11 Want Manasse had, in Issaschar en in Aser, Beth-Sean en haar onderhorige plaatsen, en Jibleam en haar onderhorige plaatsen, en de inwoners te Dor en haar onderhorige plaatsen, en de inwoners te En-Dor en haar onderhorige plaatsen, en de inwoners te Thaanach en haar onderhorige plaatsen, en de inwoners te Megiddo en haar onderhorige plaatsen: drie landstreken.
12 En de kinderen van Manasse konden de inwoners van die steden niet verdrijven; want de Kanaanieten wilden in hetzelve land wonen.
13 En het geschiedde, als de kinderen Israels sterk werden, zo maakten zij de Kanaanieten cijnsbaar; maar zij verdreven hen niet ganselijk.
14 Toen spraken de kinderen van Jozef tot Jozua, zeggende: Waarom hebt gij mij ten erfdeel maar een lot en een snoer gegeven, daar ik toch een groot volk ben, voor zoveel de HEERE mij dus verre gezegend heeft?
15 Jozua nu zeide tot henlieden: Dewijl gij een groot volk zijt, zo ga op naar het woud, en houw daar voor u af in het land der Ferezieten en der Refaieten, dewijl u het gebergte van Efraim te eng is.

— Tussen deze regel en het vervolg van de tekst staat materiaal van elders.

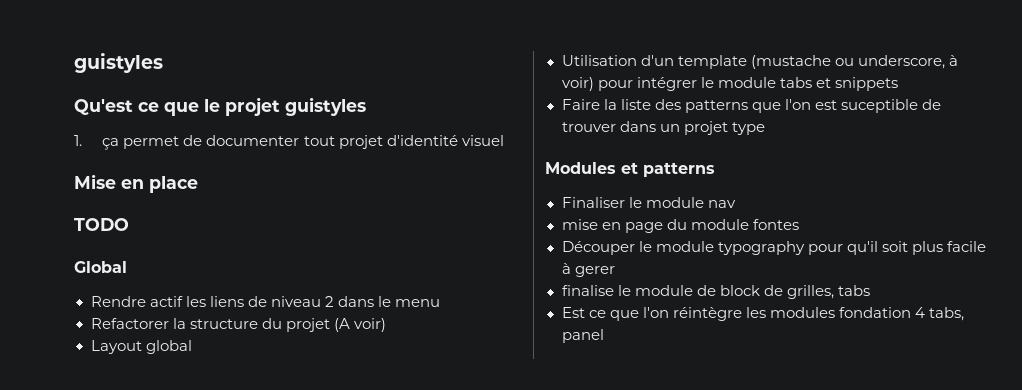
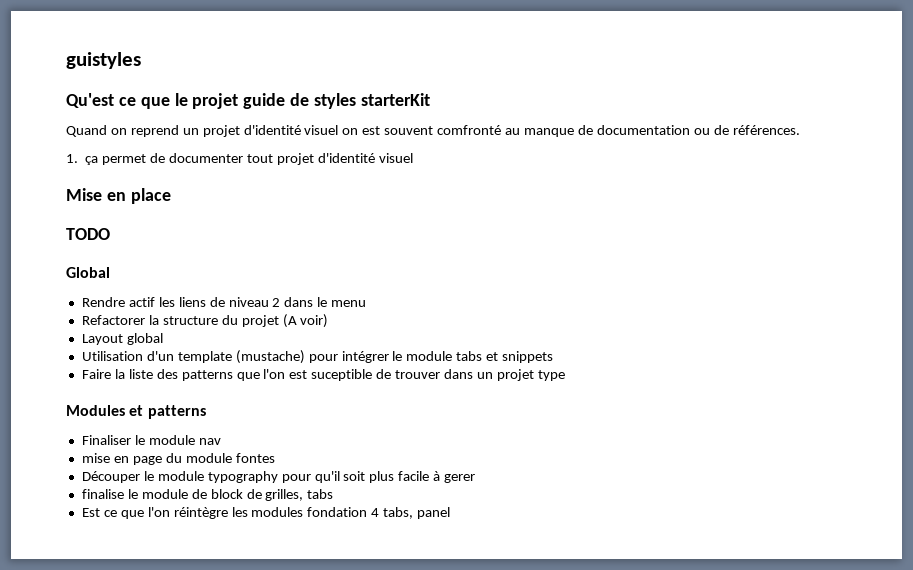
[285,97,366,116] guistyles -> [243,93,430,109] [66,125,800,137] guide de styles starterKit // Quand on reprend un projet d'identité visuel on est souvent comfronté au manque de documentation ou de références.
[750,55,958,69] [561,77,594,91] (mustache ou underscore, à voir) -> [235,350,305,364] (mustache)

16 Toen zeiden de kinderen van Jozef: Dat gebergte zou ons niet genoegzaam zijn; er zijn ook ijzeren wagens bij alle Kanaanieten, die in het land des dals wonen, bij die te Beth-Sean en haar onderhorige plaatsen, en die in het dal van Jizreel zijn.
17 Verder sprak Jozua tot het huis van Jozef, tot Efraim en tot Manasse, zeggende: Gij zijt een groot volk, en gij hebt grote kracht, gij zult geen een lot hebben;
18 Maar het gebergte zal het uwe zijn; en dewijl het een woud is, zo houw het af, zo zullen zijn uitgangen de uwe zijn; want gij zult de Kanaanieten verdrijven, al hebben zij ijzeren wagens, al zijn zij sterk.